By definition, f99 is higher for fragmented (i.e., less smoothed) T waves, characterized by higher frequency components. Figure 4 displays some modelled monophasic and biphasic T waves with the corresponding f99 values. As can be seen, even though some morphological aspects of the T‐wave shape determine the f99 value, this cannot be used for T‐wave morphological classification (for example, to distinguish monophasic from biphasic T waves). Rather, it provides information about how smooth the T wave is, and thus how smoothly cardiac electrical repolarization occurs.

Figure 4.

Examples of monophasic (first column) and biphasic (second column) T waves with corresponding f99 values. More specifically: (A) monophasic T wave; (B) symmetric biphasic T wave; (C) notched T wave; (D) asymmetric biphasic T wave; (E) fragmented monophasic T wave; and (F) fragmented asymmetric biphasic T wave.

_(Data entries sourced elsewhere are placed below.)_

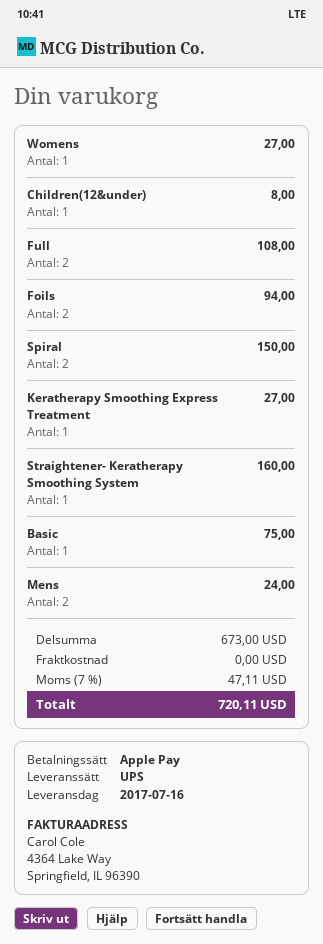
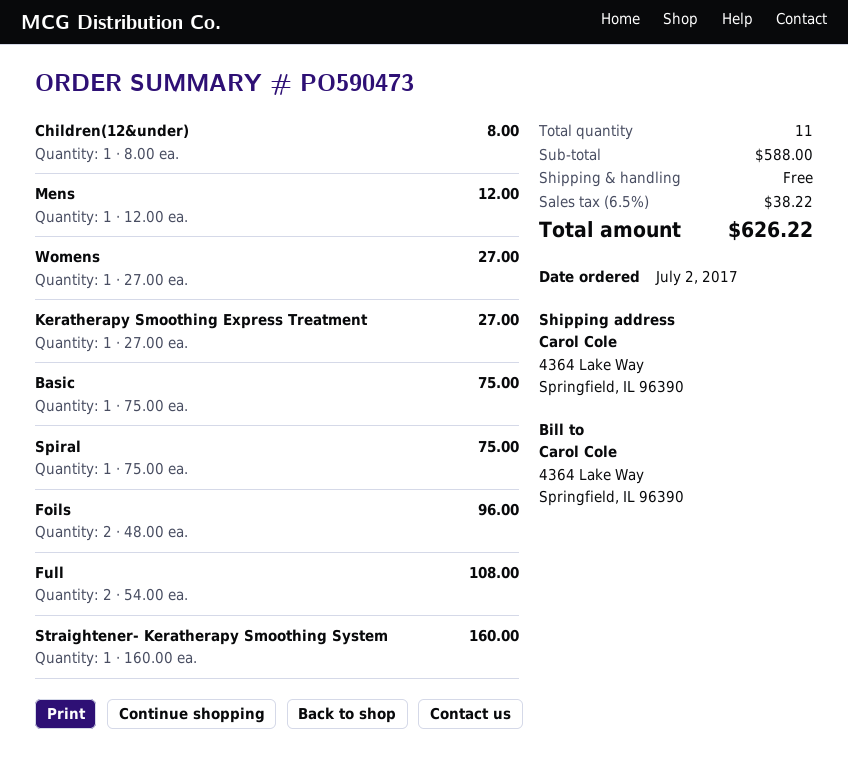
Foils: 2 for 94.00 -> 2 for 96.00
Spiral: 2 for 150.00 -> 1 for 75.00
Mens: 2 for 24.00 -> 1 for 12.00
subtotal: 673.00 -> 588.00
tax: 7% = 47.11 -> 6.5% = 38.22
total: 720.11 -> 626.22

To overcome dispersion‐related (i.e., variability among leads) issues, repolarization frequency evaluation was performed by maximizing the f99 value over the six precordial leads, the 12 standard lead, and the three orthogonal leads. The ICD_Cases showed higher amplitude high‐frequency components (i.e., f99_MaxV₁–V₆, f99_Max12STD and f99_MaxXYZ values) than the ICD_Controls, finding that could indicate a more fragmented repolarization in the former than in the latter group. Consequently, an elevated f99 associates to an increased susceptibility to arrhythmic events. The f99 predictive value, quantified by the AUC, was between 0.62 and 0.68, and reached its maximum (0.68) when maximizing f99 over the three orthogonal leads. Such value was comparable to the AUC value obtained using the LVEF (0.70) which is, at the present time, the most commonly used parameter for risk assessment. The lack of correlation between f99 index and LVEF suggests that the two parameters are independent predictors and that, if used in a combined way, they could more powerfully indicate a risk condition. Thus, our future research will be focused on the identification of a proper combination of f99 index with LVEF in order to significantly increase f99 predictive power for the occurrence of ventricular arrhythmias.

In conclusion, our f99 index represents a promising frequency index of cardiovascular risk based on repolarization. When maximized over the three orthogonal lead, it provided a predictive power for the occurrence of ventricular arrhythmias comparable to that of the LVEF, from which it results linearly independent.